In a follow-up report, Ben-Josef et al treated 46 patients with intrahepatic cholangiocarcinomas with high-dose conformal EBRT with hepatic arterial floxuridine. Median survival was 13.3 months, which the authors felt compared favorably to historical controls. Increasing radiation dose was associated with improved prognosis, with patients receiving ≥ 75 Gy experiencing significantly improved survival vs those receiving lower doses.[57] These results appear promising, notably in the setting of biliary carcinomas with a significant intrahepatic ductal component.
Conventional CT-based radiation planning (3D-CRT) allows the physician to define target and nontarget tissues using computer-based 3D images. Optimal beam orientation is determined to facilitate treatment of tumor with shielding of normal tissues.
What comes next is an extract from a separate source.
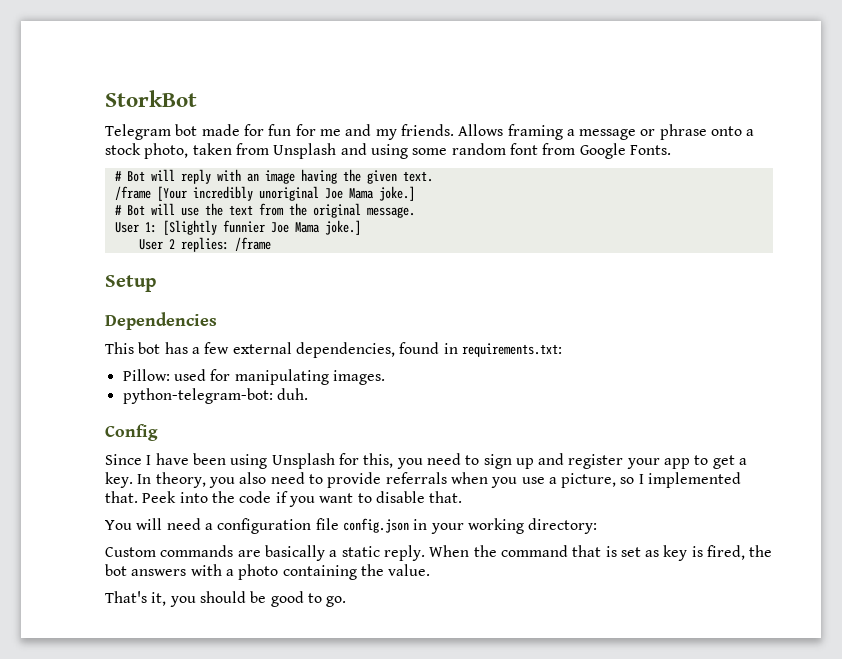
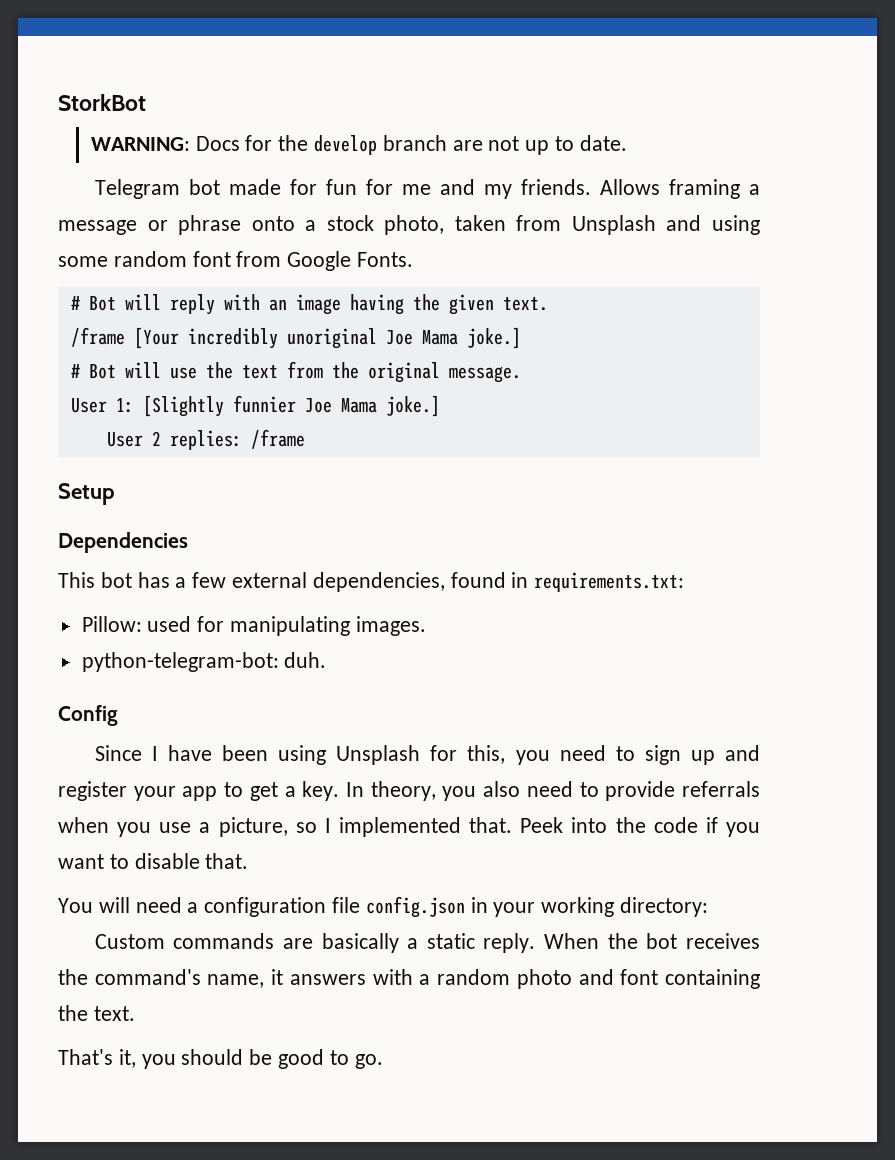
+ WARNING: Docs for the develop branch are not up to date.
- When the command that is set as key is fired, the bot answers with a photo containing the value.
+ When the bot receives the command's name, it answers with a random photo and font containing the text.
Recent improvements in radiation planning and delivery have been achieved through the use of computer-aided beam orientation and optimization, referred to as IMRT. With this treatment approach, an "inverse-planning" technique is adopted in which the planning physician defines normal and target tissues, normal tissue dose constraints, and dose to the target volume (eg, tumor ± regional nodes). Computer search algorithms are used to select preferred (and sometimes nonconventional) beam orientations as well as allowing for areas of high and low intensity within the same field using dynamic blocks. This permits optimized dose distribution within the defined target as well as decreased normal tissue irradiation with a decrease in treatment-related side effects. Because less radiation is delivered to normal tissue, EBRT dose escalation may be possible.
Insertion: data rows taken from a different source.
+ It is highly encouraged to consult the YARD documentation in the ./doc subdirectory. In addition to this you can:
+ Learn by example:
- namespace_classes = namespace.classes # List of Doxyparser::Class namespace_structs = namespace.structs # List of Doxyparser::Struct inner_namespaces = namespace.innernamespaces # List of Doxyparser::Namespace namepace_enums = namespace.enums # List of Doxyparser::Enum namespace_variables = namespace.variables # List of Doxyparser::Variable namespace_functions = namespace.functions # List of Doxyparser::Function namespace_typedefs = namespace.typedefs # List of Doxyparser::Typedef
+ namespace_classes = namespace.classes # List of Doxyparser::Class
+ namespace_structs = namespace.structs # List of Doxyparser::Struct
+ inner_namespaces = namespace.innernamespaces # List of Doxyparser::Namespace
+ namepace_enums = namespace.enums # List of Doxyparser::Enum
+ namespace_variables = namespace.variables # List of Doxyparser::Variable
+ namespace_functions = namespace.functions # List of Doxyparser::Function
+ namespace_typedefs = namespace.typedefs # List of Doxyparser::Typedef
Further refinement in treatment delivery has been accomplished with 4D treatment planning and delivery. In the abdomen, movement of tumor and normal organs occurs with normal respiratory motion. This contributes to uncertainty during radiation planning and treatment delivery. To compensate for this, an additional margin is often added to each treatment field, resulting in increased treatment of normal tissues and potentially limiting dose escalation. Gating radiation therapy to normal organ and tumor motion may potentially be beneficial by reducing margins, with enhanced conformal treatment and improved tolerance. Four-dimensional treatment planning incorporates organ/tumor motion, using externally or internally placed fiducial markers that track the tumor during respiration and permit precise treatment delivery. These and other techniques are under active investigation.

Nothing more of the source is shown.